**Task item:** For the string "flex", state how many lines of the data hold it. Give nothing besides the number.

**Records to process:**

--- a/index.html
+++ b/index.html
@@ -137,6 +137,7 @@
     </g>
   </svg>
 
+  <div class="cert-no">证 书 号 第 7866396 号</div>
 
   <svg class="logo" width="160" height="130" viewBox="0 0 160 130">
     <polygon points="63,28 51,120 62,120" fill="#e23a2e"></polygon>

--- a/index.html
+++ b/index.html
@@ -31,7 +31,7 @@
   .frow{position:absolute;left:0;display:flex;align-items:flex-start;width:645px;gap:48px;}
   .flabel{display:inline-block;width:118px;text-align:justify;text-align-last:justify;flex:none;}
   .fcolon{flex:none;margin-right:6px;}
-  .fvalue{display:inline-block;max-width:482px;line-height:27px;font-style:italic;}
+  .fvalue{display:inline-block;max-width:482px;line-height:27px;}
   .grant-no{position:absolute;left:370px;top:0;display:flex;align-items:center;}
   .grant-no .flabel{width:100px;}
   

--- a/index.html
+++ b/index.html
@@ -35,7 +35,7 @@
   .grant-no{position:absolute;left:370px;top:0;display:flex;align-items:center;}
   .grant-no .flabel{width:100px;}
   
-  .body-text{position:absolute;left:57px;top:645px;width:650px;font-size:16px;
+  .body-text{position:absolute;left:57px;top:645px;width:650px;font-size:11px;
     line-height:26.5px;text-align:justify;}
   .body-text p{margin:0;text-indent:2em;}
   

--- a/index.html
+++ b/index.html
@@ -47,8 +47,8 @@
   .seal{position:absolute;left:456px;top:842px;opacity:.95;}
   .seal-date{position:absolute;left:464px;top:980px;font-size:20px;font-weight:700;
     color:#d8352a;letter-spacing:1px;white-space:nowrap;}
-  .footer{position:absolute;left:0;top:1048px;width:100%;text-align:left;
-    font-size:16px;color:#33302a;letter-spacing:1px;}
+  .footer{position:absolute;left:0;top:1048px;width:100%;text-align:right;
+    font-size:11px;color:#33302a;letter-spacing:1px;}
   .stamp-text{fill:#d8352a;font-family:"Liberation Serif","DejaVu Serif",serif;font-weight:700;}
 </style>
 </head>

==

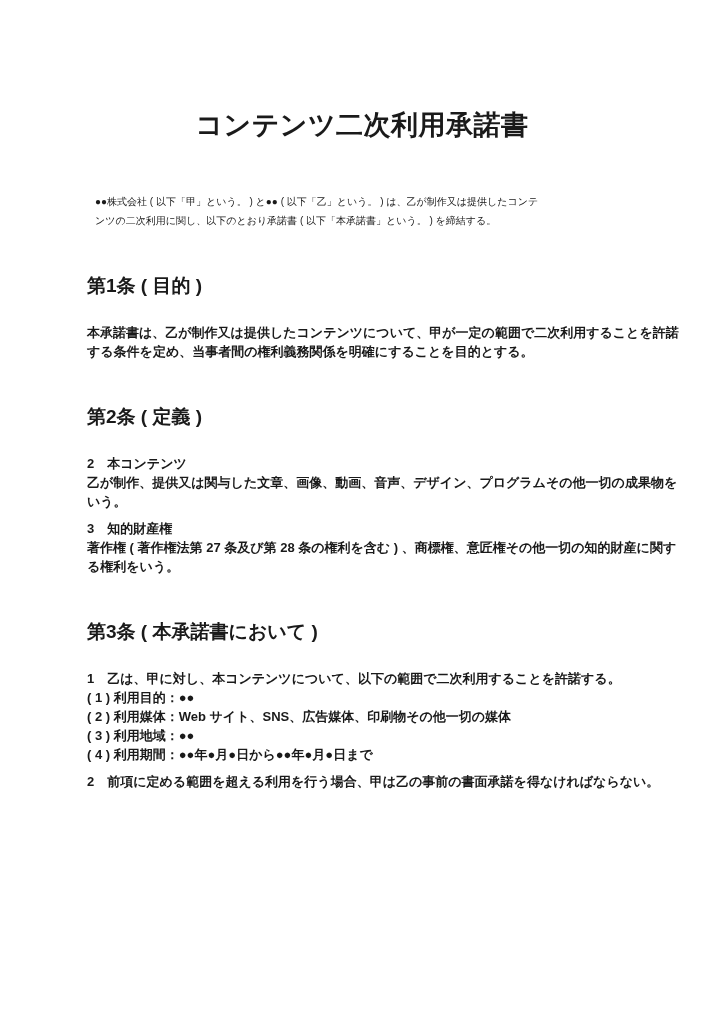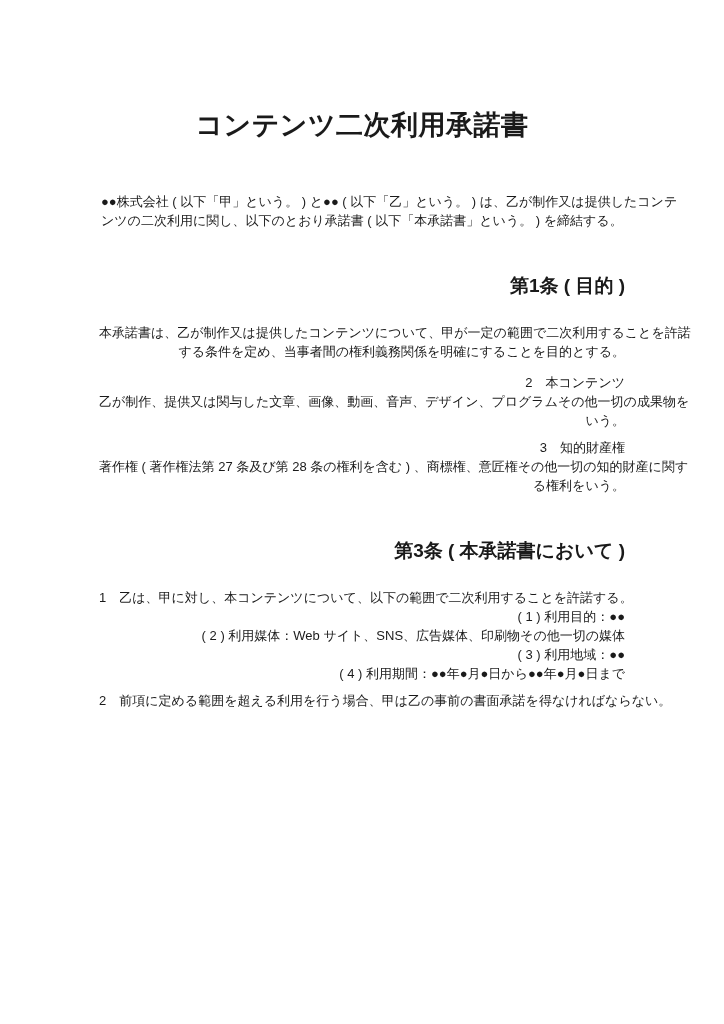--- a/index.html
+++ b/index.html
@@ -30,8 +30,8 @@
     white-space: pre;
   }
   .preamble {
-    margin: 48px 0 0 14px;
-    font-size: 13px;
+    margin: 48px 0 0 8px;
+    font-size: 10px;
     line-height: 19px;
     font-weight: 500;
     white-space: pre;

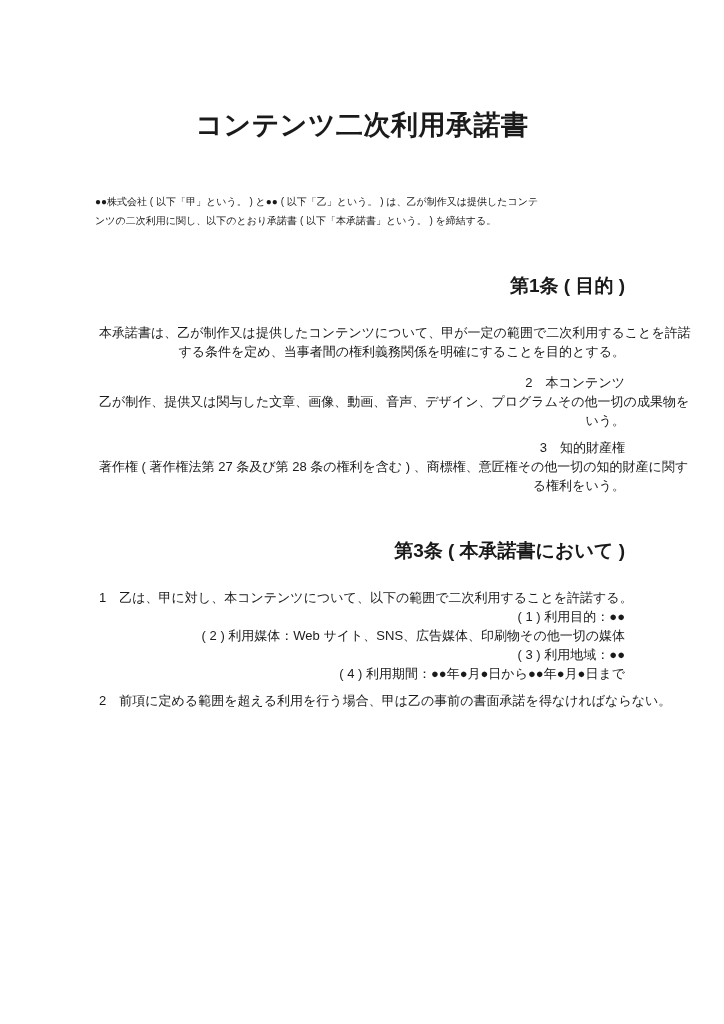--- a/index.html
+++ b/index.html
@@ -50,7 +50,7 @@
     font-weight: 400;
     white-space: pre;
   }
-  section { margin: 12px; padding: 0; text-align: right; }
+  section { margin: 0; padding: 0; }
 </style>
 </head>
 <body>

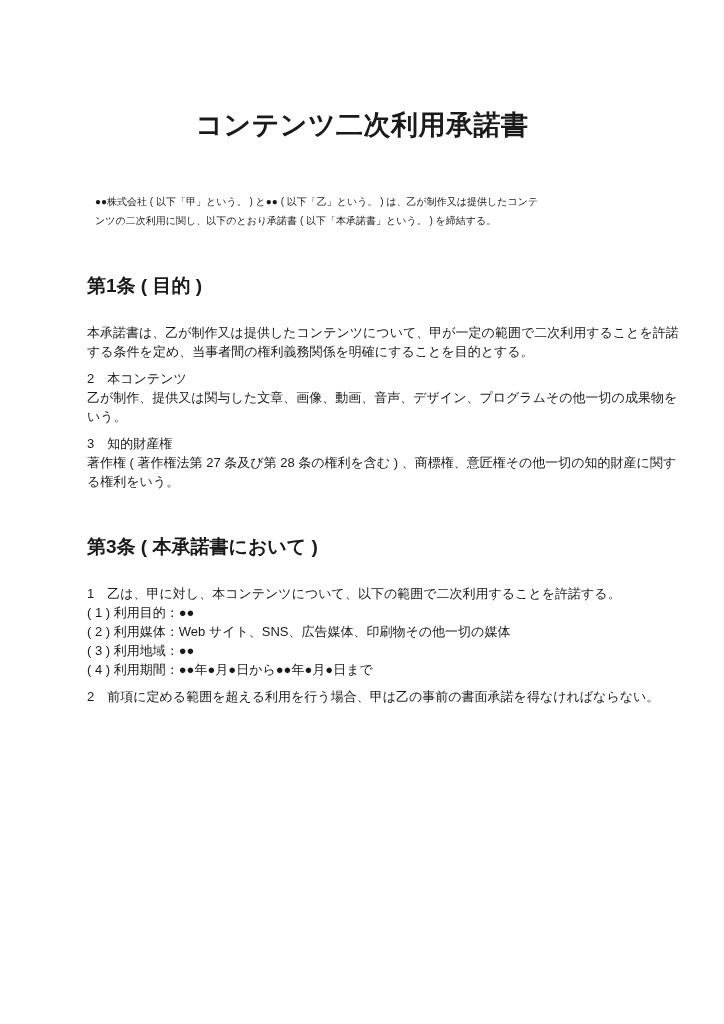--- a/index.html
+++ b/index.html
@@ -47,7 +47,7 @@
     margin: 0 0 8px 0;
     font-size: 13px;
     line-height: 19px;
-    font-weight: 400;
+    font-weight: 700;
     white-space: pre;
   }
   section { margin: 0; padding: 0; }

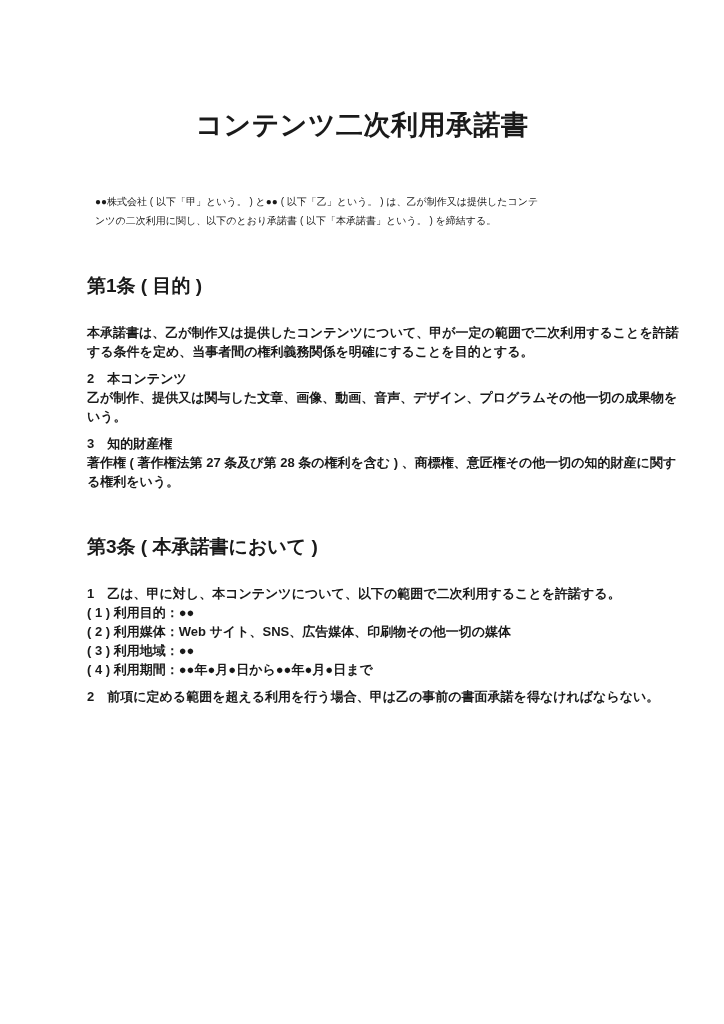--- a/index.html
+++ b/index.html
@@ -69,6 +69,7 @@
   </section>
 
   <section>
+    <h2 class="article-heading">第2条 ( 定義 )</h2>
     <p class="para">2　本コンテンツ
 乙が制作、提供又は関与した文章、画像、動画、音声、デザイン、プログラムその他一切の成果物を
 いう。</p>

**Result for this task:** 5